Real Food Refueling During Exercise
Published: 01/10/2021
Carbohydrate is the only fuel that can sustain moderate to high level effort that is required in most sports and athletic endeavors. Carbohydrate is stored in the in skeletal muscle and liver in a form called glycogen. Glycogen can become depleted during continuous exercise lasting at least one hour and during intense intermittent exercise such as brisk hiking on challenging terrain, intense tennis matches or stop and go running.
Diets high in carbohydrate are important for athletes because they maintain glycogen levels in the liver and muscles.
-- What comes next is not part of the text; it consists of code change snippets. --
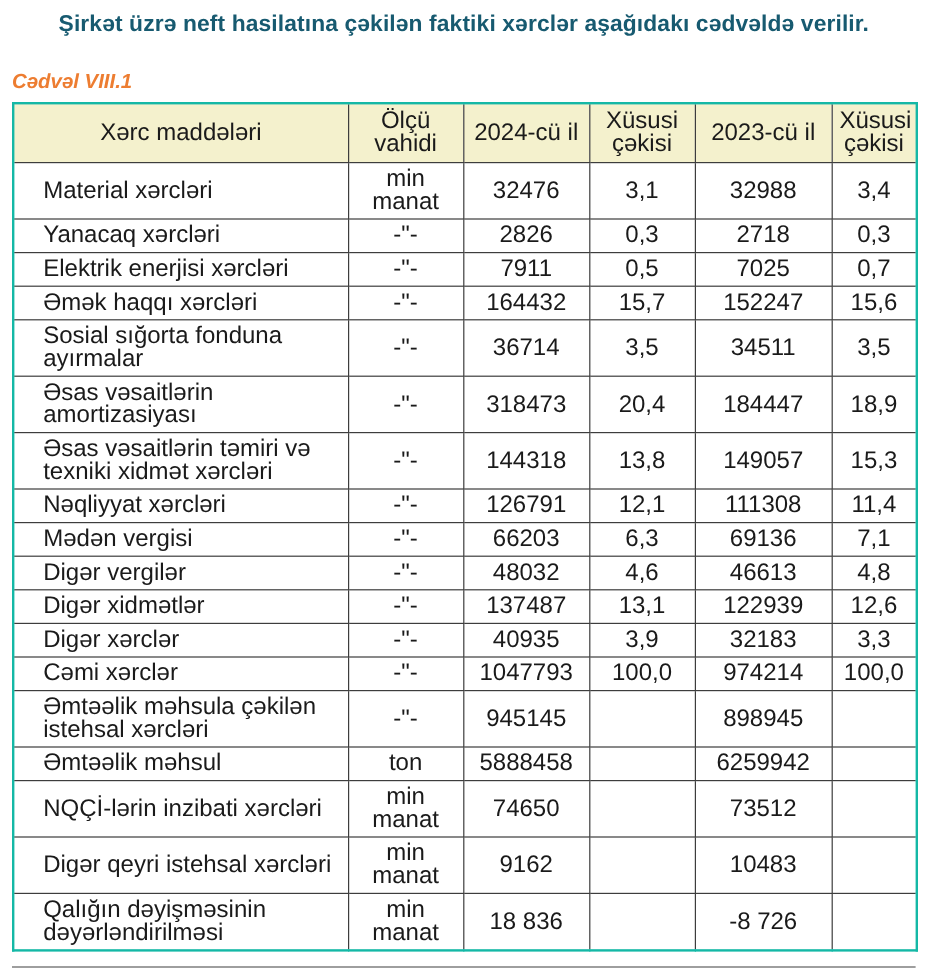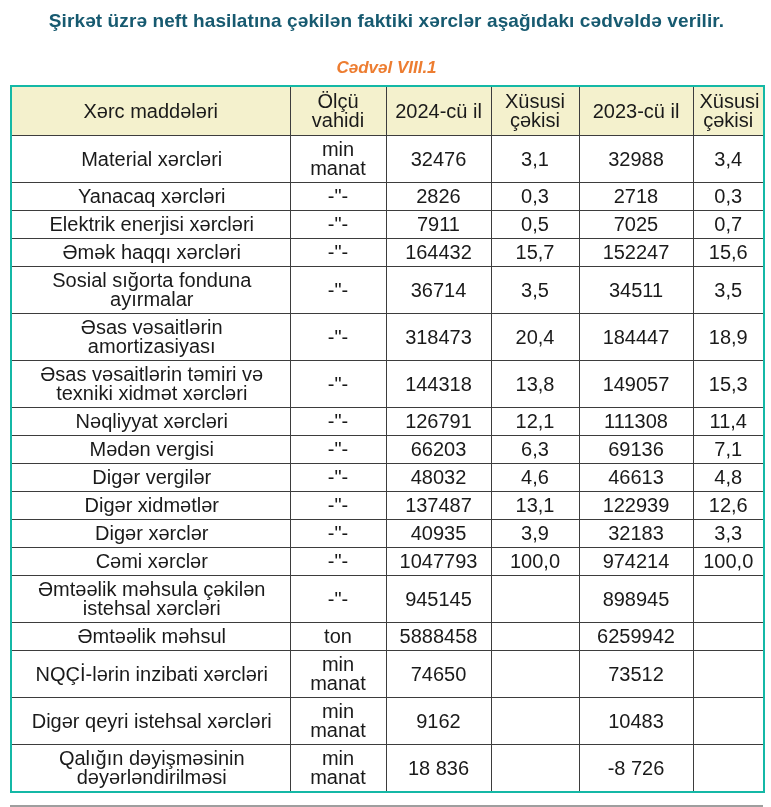--- a/index.html
+++ b/index.html
@@ -28,7 +28,7 @@
   }
   .table-caption {
     width: 753px;
-    text-align: center;
+    text-align: left;
     font-size: 17px;
     font-weight: bold;
     font-style: italic;

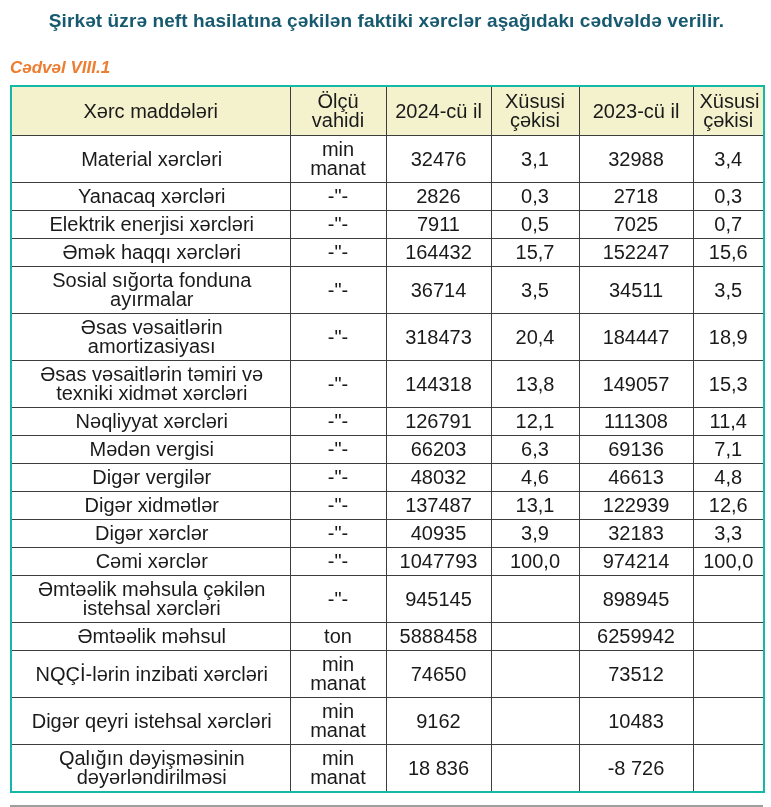--- a/index.html
+++ b/index.html
@@ -57,8 +57,8 @@
     height: 40px;
   }
   .cost-table td.c-label {
-    text-align: center;
-    padding-left: 8px;
+    text-align: left;
+    padding-left: 24px;
   }
   .cost-table td.c-unit {
     white-space: pre-line;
Athletes should try to ingest 6 to 10 grams of carbohydrate per kilogram of body weight and 12 grams per kilogram during periods of very intense training. During periods of low intensity training that can be decreased to 3 to 5 grams per kilogram.
Carbohydrate ingestion during exercise can reduce muscle glycogen breakdown. During a long hike, snowshoeing, or intense bike ride, replenishing energy stores is key. Some athletes rely only on sports energy gels that contain quick-digesting sugars to provide a burst of energy and top off glycogen stores as they fatigue during longer efforts.
However, some endurance athletes do not want to consume a gel, a sugary sports drink or a bar packed with synthetic ingredients and prefer real food refueling. Real foods can be just as effective as sports nutrition products. Although sports nutrition products can be a good choice, not to mention convenient, whole foods are a good choice because of the wide variety of nutrients in them, including antioxidants. Antioxidants in food can help reduce oxidative stress, promote recovery and improve performance.
If you do feel that you perform better with a sports beverage, here are some I like:
Recommended sports beverages:
Gatorade Endurance, carbs
Fluid Performance Natural, carbs
Gatorade Thirst Quencher, carbs
GU Hydration Drink, carbs
Hammer HEED, carbs
Accelerade, carbs and whey protein
Powerbar Recovery, carbs and whey protein
Fluids should always be consumed along with solid foods during training to aid in absorption of the carbohydrate. Read more on hydration.
Keep in mind that the real foods will take longer to absorb than a gel, and that the fiber content might be too much during races for those with sensitive stomachs. Some athletes have increased difficulty in digesting and absorbing food at high intensity. It might also take a bit of chewing. So, with all refueling regimens, practice and see what works best.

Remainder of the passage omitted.